__About this task__. Output exactly the lines from the line that has "display: flex;" through the last line of the data below, with no pictures.

__Records for this exercise__.
------------------------------------------------------------

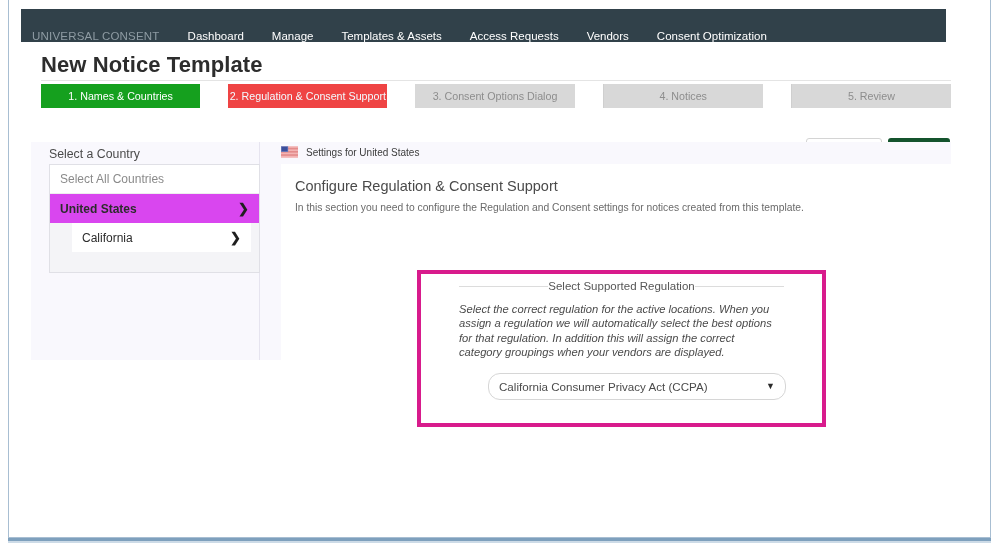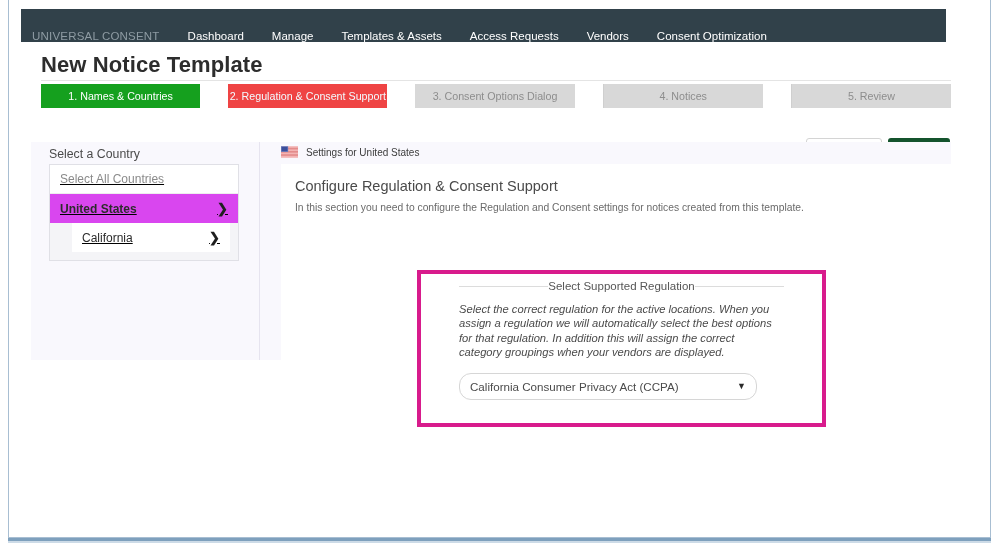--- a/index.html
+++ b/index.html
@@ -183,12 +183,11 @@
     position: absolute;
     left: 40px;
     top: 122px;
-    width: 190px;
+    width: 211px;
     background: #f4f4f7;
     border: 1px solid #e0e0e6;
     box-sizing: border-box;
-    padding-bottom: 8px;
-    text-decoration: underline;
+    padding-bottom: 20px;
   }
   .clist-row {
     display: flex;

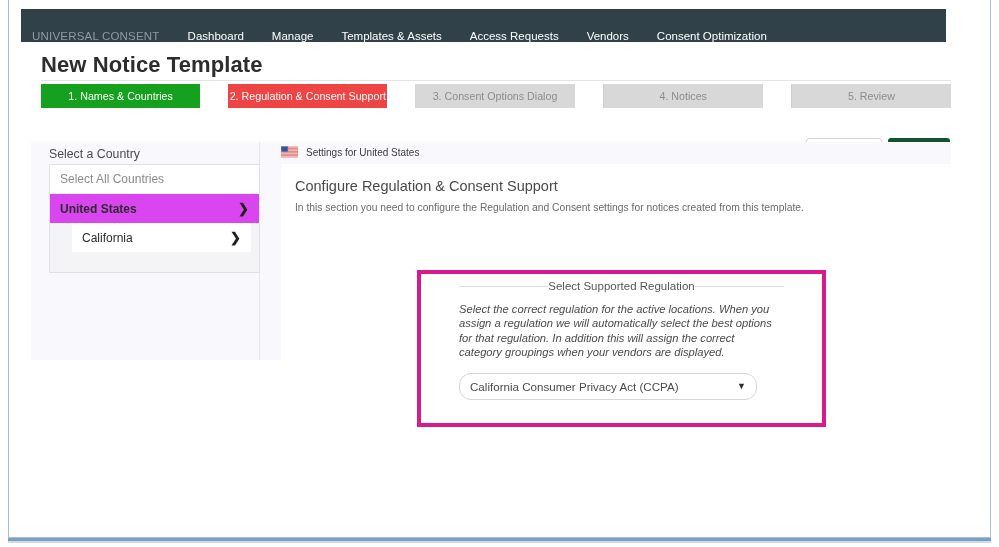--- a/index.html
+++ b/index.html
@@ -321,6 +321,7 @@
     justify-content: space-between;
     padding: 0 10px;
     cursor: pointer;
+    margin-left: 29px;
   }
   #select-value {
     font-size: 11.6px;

------------------------------------------------------------

__Result of the exercise__.
     display: flex;

--- a/index.html
+++ b/index.html
@@ -321,6 +321,7 @@
     justify-content: space-between;
     padding: 0 10px;
     cursor: pointer;
+    margin-left: 29px;
   }
   #select-value {
     font-size: 11.6px;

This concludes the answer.